HN Debrief The signal in the discussion

Cessation of public development of Kefir C compiler

Open Source
AI
Programming
Developer Tools
Copyright

Kefir is an independently built C compiler that commenters describe as unusually small, correct, and capable enough to pass GCC’s torture tests, which made the shutdown feel like more than the loss of a niche side project. In the announcement, the author says they still enjoy the hard parts of compiler work, but no longer feels justified publishing that effort publicly because the biggest beneficiaries now look like companies vacuuming up code for large language models. That landed with a lot of sympathy. Several people said they have already stopped publishing code, art, or writing for the same reason, or have put sites behind logins because AI crawlers ignore robots.txt and hammer small servers.

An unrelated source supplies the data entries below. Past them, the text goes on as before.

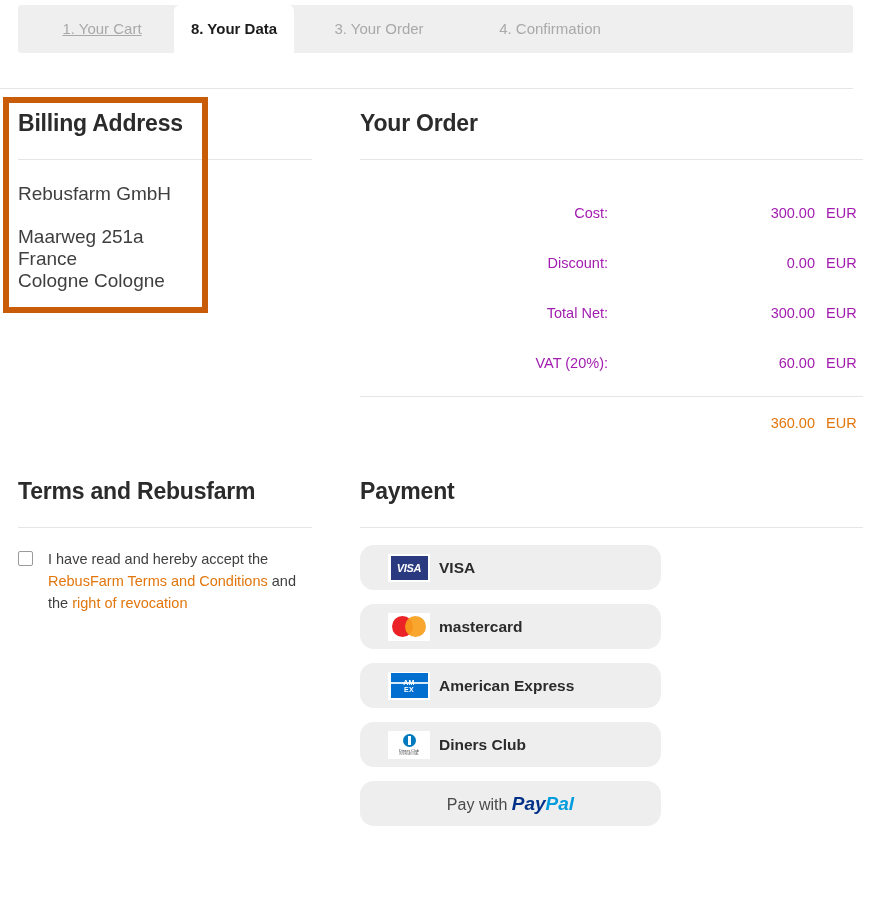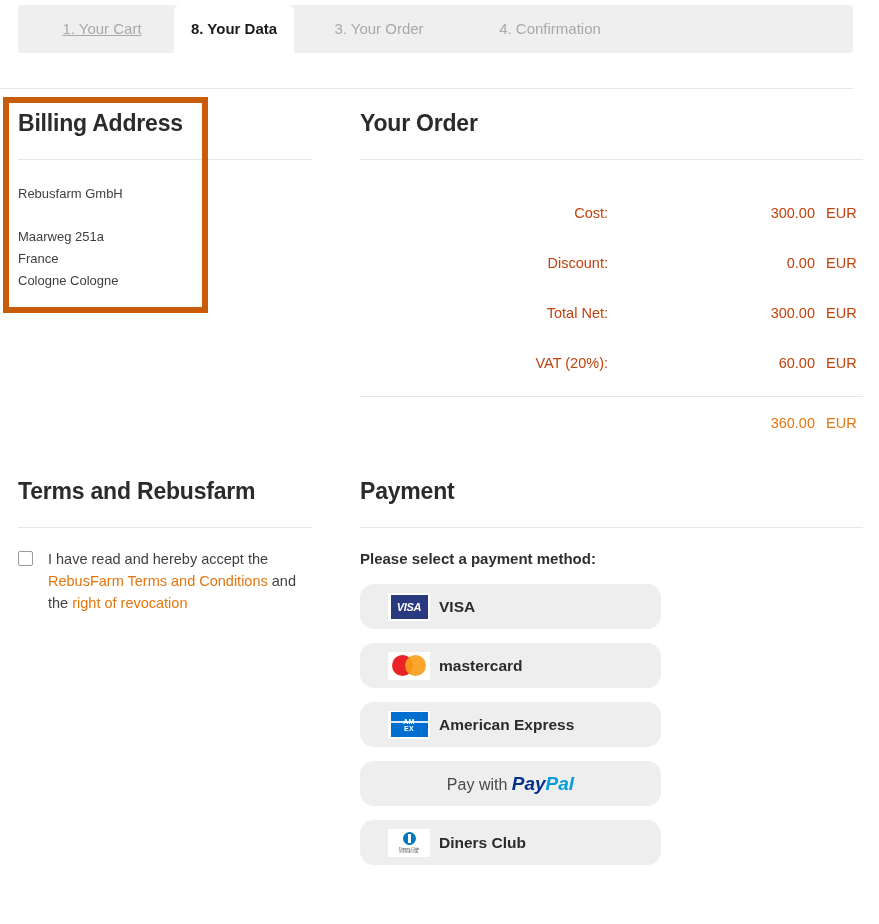"Rebusfarm GmbH" .addr { font-size: 13px -> 19px }
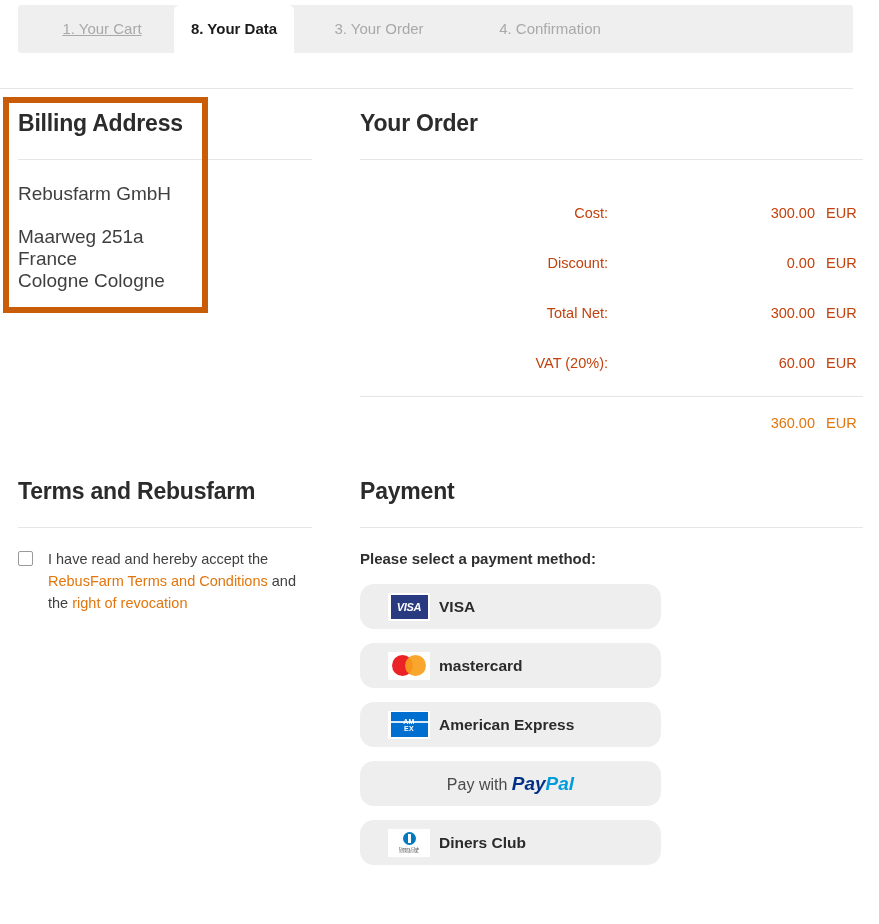"Cost:" .order-table td { color: #c2410c -> #a21caf }
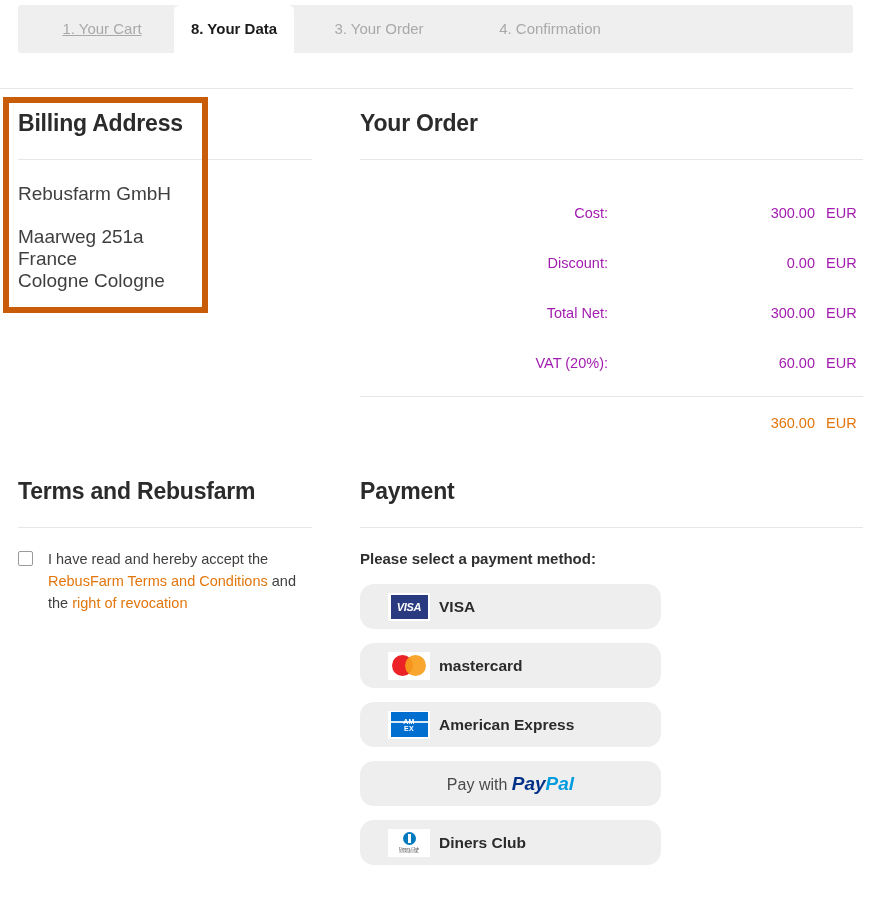"Please select a payment method:" div.pay-prompt { html: <div>Please select a payment method:</div> -> none }
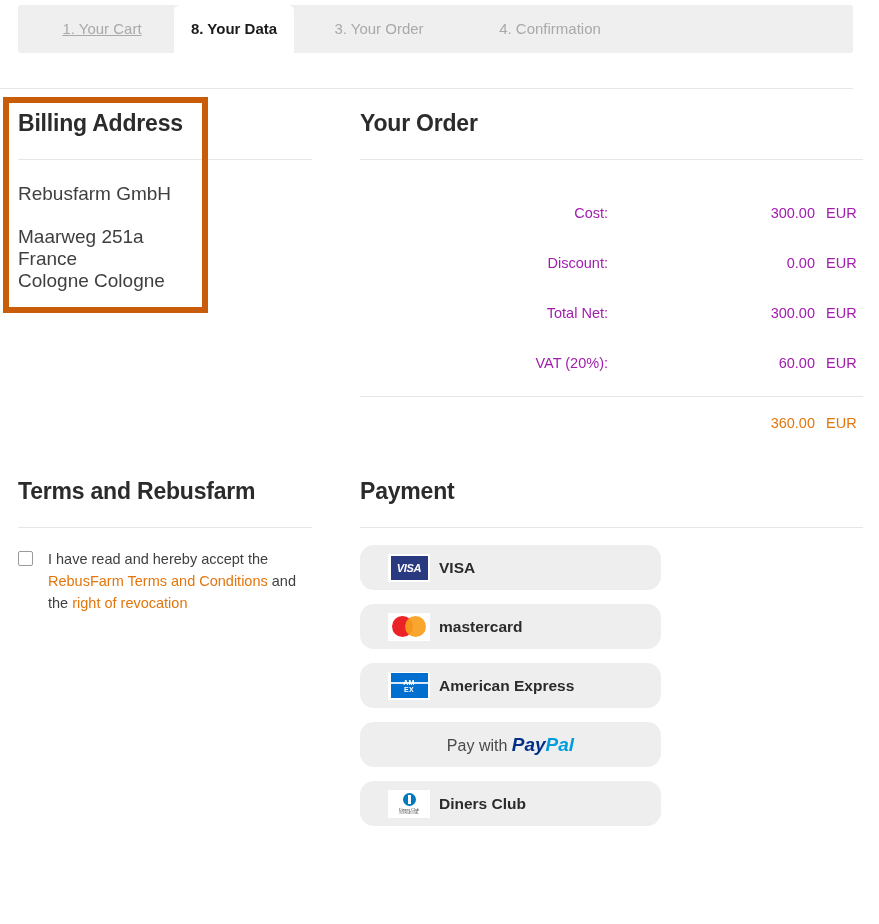"Pay with PayPal" div.pay-row { order: before "Diners Club" -> after "Diners Club" }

If more maintainers start treating public release as optional instead of default, AI data extraction stops being a copyright fight and becomes a supply problem for future open source and developer tooling.

26 May, 2026
kefir.protopopov.lv
Discuss on HN

Discussion mood

Mostly frustrated and resigned. People admired Kefir and were unhappy to lose an impressive compiler, but the stronger mood was broader disillusionment that AI scraping has broken the informal reciprocity many creators thought they were signing up for when publishing publicly.

Key insights

01 The key shift is not legal doctrine but the creator’s mental model of what "copying" means.
One commenter argued that older open source norms assumed copying required obvious reuse, so licenses and reciprocity expectations lined up with reality. LLMs break that intuition by reproducing the functional value of public work while laundering its origins, which lets code contribute to closed commercial systems without attribution, sharing, or even user awareness of where it came from.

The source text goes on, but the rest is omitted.